This is a post in action. I will add to it as I go – collecting key quotations and linking references and allusions so that you can understand their significance. For each topic, read the quotations; add quotations or observations of your own; create your own set of ‘Vonnegut suggests….’ statements to your list based on what he shows through his text.
ART and SCIENCE
“From 1947 until 1953, the Rosewater Foundation spent fourteen million dollars.
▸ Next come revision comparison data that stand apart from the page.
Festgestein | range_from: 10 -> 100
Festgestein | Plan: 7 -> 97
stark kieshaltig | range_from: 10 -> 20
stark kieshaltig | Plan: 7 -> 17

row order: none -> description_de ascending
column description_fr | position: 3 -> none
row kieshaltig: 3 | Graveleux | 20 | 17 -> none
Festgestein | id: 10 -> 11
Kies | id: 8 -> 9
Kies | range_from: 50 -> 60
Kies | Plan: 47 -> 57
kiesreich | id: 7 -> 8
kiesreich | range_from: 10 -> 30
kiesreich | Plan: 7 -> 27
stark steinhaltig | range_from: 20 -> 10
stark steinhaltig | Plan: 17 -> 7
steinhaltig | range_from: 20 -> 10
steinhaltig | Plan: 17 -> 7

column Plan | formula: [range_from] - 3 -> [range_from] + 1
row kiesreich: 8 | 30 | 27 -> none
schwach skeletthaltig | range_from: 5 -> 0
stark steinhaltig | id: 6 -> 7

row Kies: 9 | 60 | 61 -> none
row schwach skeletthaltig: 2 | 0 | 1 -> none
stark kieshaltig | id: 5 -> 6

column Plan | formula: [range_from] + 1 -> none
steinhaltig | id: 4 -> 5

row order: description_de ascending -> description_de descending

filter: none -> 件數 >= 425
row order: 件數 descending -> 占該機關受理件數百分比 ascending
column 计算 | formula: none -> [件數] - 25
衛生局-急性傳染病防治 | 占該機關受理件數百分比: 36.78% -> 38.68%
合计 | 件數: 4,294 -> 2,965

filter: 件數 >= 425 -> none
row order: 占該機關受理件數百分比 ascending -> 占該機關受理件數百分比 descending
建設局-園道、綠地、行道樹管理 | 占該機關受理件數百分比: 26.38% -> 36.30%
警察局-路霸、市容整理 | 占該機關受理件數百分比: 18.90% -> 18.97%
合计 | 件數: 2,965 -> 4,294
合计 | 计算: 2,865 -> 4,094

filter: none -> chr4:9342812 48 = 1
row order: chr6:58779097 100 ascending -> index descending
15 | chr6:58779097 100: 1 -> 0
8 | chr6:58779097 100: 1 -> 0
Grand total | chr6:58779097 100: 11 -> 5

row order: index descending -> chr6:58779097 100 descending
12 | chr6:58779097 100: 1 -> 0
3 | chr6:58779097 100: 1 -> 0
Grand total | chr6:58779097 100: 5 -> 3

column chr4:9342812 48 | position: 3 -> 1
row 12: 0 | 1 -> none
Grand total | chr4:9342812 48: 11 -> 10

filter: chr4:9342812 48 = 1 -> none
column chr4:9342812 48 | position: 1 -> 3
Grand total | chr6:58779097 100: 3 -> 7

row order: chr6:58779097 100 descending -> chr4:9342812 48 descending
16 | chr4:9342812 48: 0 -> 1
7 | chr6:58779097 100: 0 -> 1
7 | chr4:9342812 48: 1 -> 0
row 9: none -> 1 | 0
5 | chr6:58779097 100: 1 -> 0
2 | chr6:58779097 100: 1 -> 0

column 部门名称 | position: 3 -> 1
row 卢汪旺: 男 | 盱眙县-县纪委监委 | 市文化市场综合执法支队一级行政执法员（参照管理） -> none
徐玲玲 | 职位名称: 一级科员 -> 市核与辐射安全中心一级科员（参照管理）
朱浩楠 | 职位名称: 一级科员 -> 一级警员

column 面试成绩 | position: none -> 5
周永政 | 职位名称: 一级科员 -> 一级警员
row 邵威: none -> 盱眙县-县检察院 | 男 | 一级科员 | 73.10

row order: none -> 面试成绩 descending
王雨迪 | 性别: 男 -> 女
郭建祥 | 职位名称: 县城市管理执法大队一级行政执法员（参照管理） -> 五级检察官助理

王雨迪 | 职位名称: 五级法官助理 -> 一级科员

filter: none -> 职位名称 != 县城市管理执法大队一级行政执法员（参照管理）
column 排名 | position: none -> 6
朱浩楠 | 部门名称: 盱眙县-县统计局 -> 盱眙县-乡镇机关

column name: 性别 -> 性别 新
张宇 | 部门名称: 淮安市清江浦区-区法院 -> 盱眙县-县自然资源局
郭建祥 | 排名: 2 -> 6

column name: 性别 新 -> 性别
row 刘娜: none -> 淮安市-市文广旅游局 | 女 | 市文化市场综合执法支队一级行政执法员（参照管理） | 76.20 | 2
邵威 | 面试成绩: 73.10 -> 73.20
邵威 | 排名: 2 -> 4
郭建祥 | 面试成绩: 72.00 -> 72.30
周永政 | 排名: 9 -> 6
Eliot’s benefactions covered the full eleemosynary spectrum from a birth control clinic in Detroit to an El Greco for Tampa, Florida.” (Ch 2)
Shakespeare’s Hamlet and the ‘To be or not to be‘ speech.
Sylvia, McAllister and the Senator discuss Eliot’s ‘poetry’. Sylvia recalls that Eliot was writing the same message in men’s lavatories all about New York: “If you would be unloved and unforgotten, be reasonable.” (p.56)
Eliot has an unfinished novel: ‘Those who write on Heaven’s walls/Should mold their shit in little balls./And those who read these lines of wit/Should eat these little balls of shit.’ (p.66)
When Eliot’s father bemoans Eliot not being who he used to be, Eliot responds with “‘You want me to start buying paintings for museums again? Would you be prouder of me, if I’d contributed two and a half million dollars to buy Rembrandt’s Aristotle Contemplating a Bust of Homer?'” . (Aristotle; Homer)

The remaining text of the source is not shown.